La seule Manif Pour Tous a déjà fait l’objet de deux arrêtés préfectoraux d’interdictions

Du député Jean-Frédéric Poisson :

"J’ai
été choqué de la manière dont la préfecture de police de Paris a traité
le dossier de la manifestation du 24 mars organisée par le collectif «
La Manif Pour Tous ».

Le
déroulement totalement pacifique des manifestations du 17 novembre et du
13 janvier aurait dû suffire à dissiper toute crainte liée à la
sécurité des personnes ou à d’éventuels débordements.

De plus, il
est absolument scandaleux que le préfet de police ait attendu les tout
derniers jours pour interdire un évènement déclaré depuis plusieurs
mois.
On ne peut pas, dans ces conditions, reprocher à certains citoyens
de voir dans ce calendrier une volonté délibérée de poser le plus de
problèmes possible aux organisateurs de la manifestation, voire de la
faire annuler !

Je
souhaite également rappeler au ministre de l’Intérieur, qui a accusé mon
collègue et ami Hervé Mariton de « jouer au martyr », que la seule
Manif Pour Tous a déjà fait l’objet de deux arrêtés préfectoraux
d’interdictions sur six manifestations déclarées, sans qu’aucun
débordement n’ait jamais été à déplorer.
Ce n’est pas jouer au martyr que de dénoncer l’interdiction d’un évènement sans raison valable.
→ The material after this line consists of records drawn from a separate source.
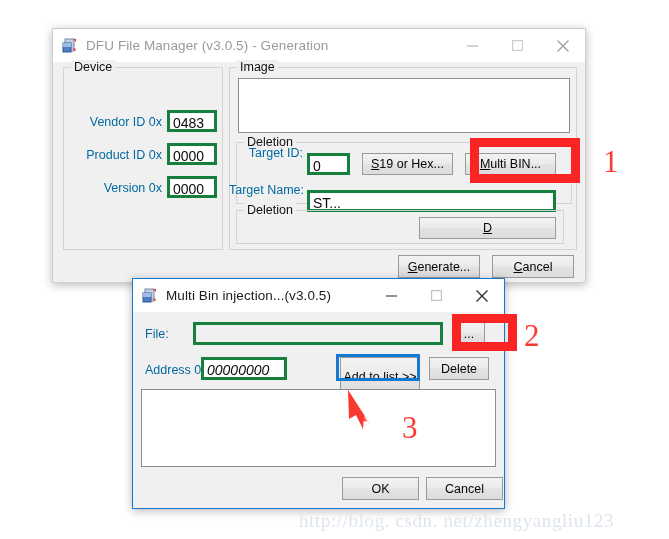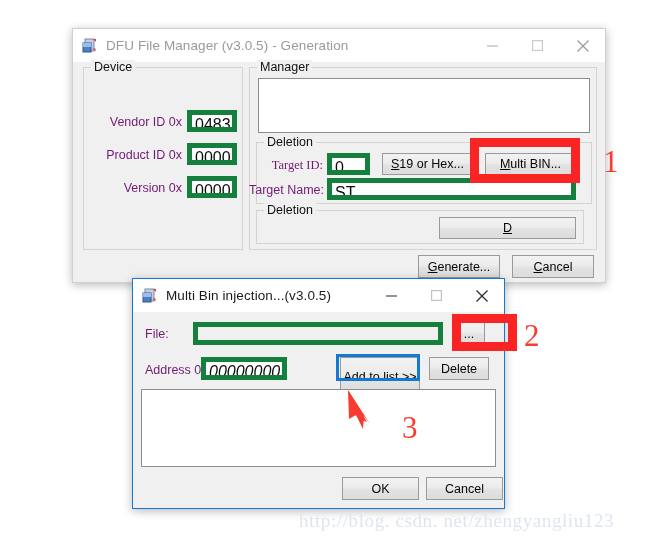--- a/index.html
+++ b/index.html
@@ -143,7 +143,7 @@
 </head>
 <body>
 
-<div class="win shadow-main" style="left:52px; top:28px; width:534px; height:255px; border:1px solid #cfcfcf;margin-left:20px;">
+<div class="win shadow-main" style="left:52px; top:28px; width:534px; height:255px; border:1px solid #cfcfcf;">
 
   <div class="titlebar">
     <span class="title-icon">

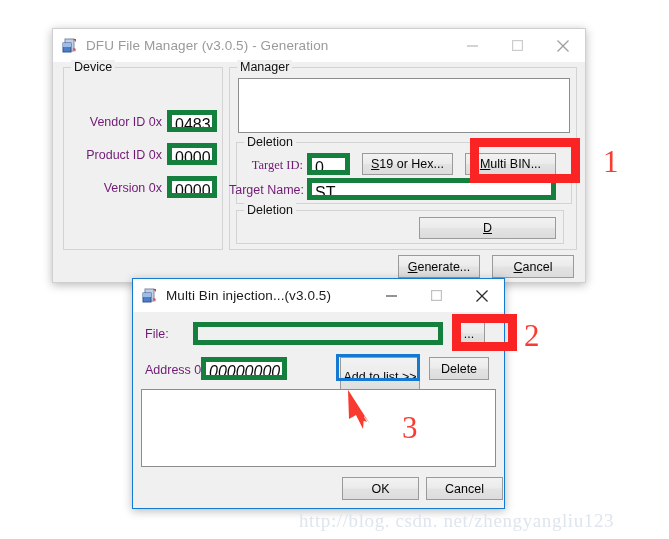--- a/index.html
+++ b/index.html
@@ -190,7 +190,7 @@
   </div>
 
   <div class="group" style="left:176px; top:38px; width:348px; height:183px;">
-    <span class="glabel">Manager</span>
+    <span class="glabel">Image</span>
 
     <div class="listbox" style="left:8px; top:10px; width:332px; height:55px;"></div>
 

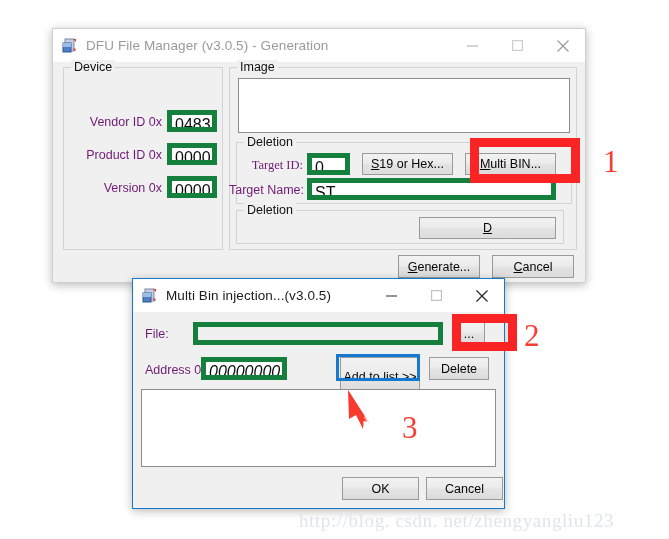--- a/index.html
+++ b/index.html
@@ -71,7 +71,7 @@
   .lbl {
     position: absolute;
     font-size: 12.5px;
-    color: #701a75;
+    color: #0369a1;
     white-space: nowrap;
   }
   .lbl.r { text-align: right; }

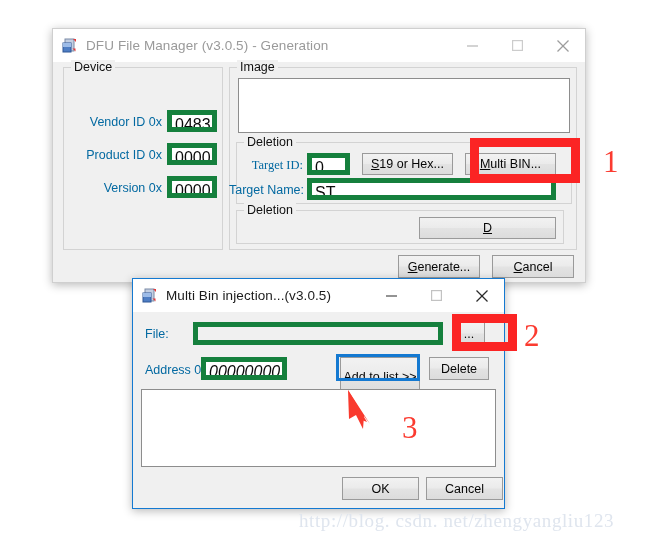--- a/index.html
+++ b/index.html
@@ -79,9 +79,9 @@
   .tbox {
     position: absolute;
     background: #ffffff;
-    border: 5px solid #15803d;
-    box-sizing: border-box;
-    font-size: 16px;
+    border: 3px solid #15803d;
+    box-sizing: border-box;
+    font-size: 14px;
     color: #0a0a0a;
     padding: 1px 3px;
     line-height: 18px;

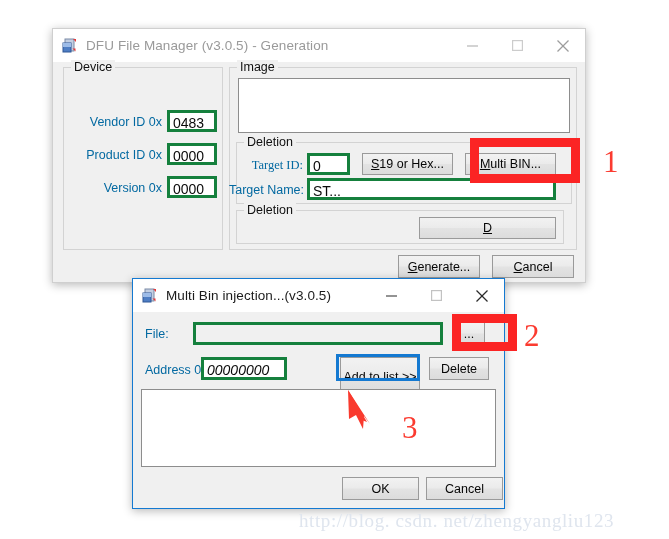--- a/index.html
+++ b/index.html
@@ -197,7 +197,7 @@
     <div class="group" style="left:6px; top:74px; width:336px; height:62px;">
       <span class="glabel">Deletion</span>
 
-      <span class="lbl r" style="left:0px; top:15px; width:66px;font-family:Liberation Serif, serif;">Target ID:</span>
+      <span class="lbl r" style="left:0px; top:3px; width:66px;">Target ID:</span>
       <span class="tbox" style="left:70px; top:10px; width:43px; height:22px;">0</span>
 
       <div class="btn" style="left:125px; top:10px; width:91px; height:22px;">

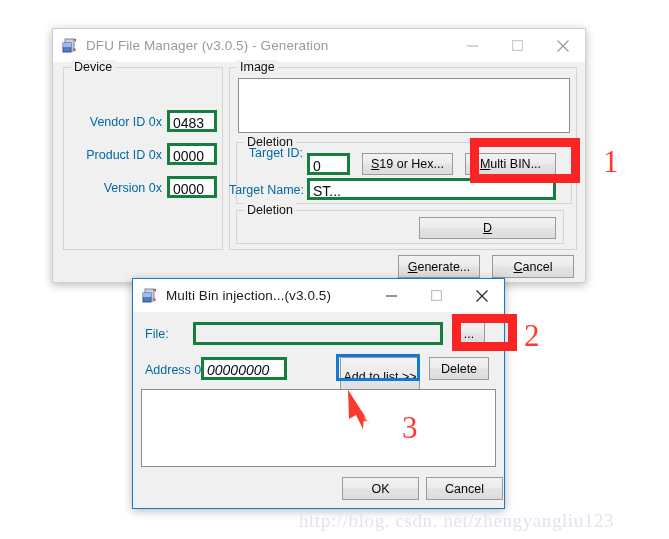--- a/index.html
+++ b/index.html
@@ -211,7 +211,7 @@
       </div>
 
       <span class="lbl r" style="left:-8px; top:40px; width:74px;">Target Name:</span>
-      <span class="tbox" style="left:70px; top:35px; width:249px; height:22px;">ST...</span>
+      <span class="tbox" style="left:70px; top:47px; width:249px; height:22px;">ST...</span>
     </div>
 
     <div class="group" style="left:6px; top:142px; width:328px; height:34px;">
J’attends avec impatience qu’un référé-liberté soit déposé devant le Conseil d’Etat. Et je réaffirme que je participerai à la manifestation ce dimanche, qu’elle
ait lieu sur les Champs-Elysées ou ailleurs !"

7 réflexions au sujet de « La seule Manif Pour Tous a déjà fait l’objet de deux arrêtés préfectoraux d’interdictions »

  1. Marino

    Contre la loi Taubira. Malgré les manœuvres du gouvernement, les adversaires du projet manifesteront le 24 mars à Paris. “Parce qu’il ne nous reste plus que la rue pour nous faire entendre du législateur”, dit Frigide Barjot.
    […]
    Un bataillon d’avocats apporte une aide précieuse à La Manif pour tous. Un collectif de juristes (http://lamanifdesjuristes.free.fr) défilera le 24 mars, certains en robe, tous avec le code civil : « Nous sommes des auxiliaires de justice, des garants des libertés individuelles et des protecteurs des personnes les plus vulnérables, explique Me Geoffroy de Vries. Nous avons le devoir de faire savoir que cette réforme va bouleverser tout l’édifice juridique qui protège les enfants et la famille. »
    « Il ne nous reste plus que la rue pour nous faire entendre du législateur », souligne Frigide Barjot, qui espère une mobilisation encore plus « consis­tante » qu’en janvier. Au Sénat, le gouvernement ne dispose que de six voix de majorité. À gauche, certains sont tentés de s’abstenir : des élus d’outre-mer, des sénateurs RDSE. Le gouvernement est en train de les “traiter” pour qu’ils ne fassent pas défection mais le vote sera serré. Une certitude : le texte sera amendé. Il repassera devant l’Assemblée, sans doute au mois de mai.
    « Nous allons nous battre sur le fond, car ce projet constitue une révolution, et sur la forme, car il est juridiquement possible qu’un référendum ait lieu sur ce sujet », précise Bruno Retailleau, sénateur de la Vendée. « Après le mariage pour tous, ce sera la recherche sur l’embryon puis la fin de vie, rappelle Frigide Barjot. C’est le refus d’un projet global de société que nous représentons. » Global et inhumain.
    http://www.valeursactuelles.com/soci%C3%A9t%C3%A9/mariage-homo-deuxi%C3%A8me-round20130321.html

  2. Pitch

    Comment espérer qu’un référé-liberté va changer quelque chose, quand on voit que toutes les institutions (CESE, Justice) sont à la botte du pouvoir socialiste ?
    Le conseil d’Etat se couchera, comme les autres.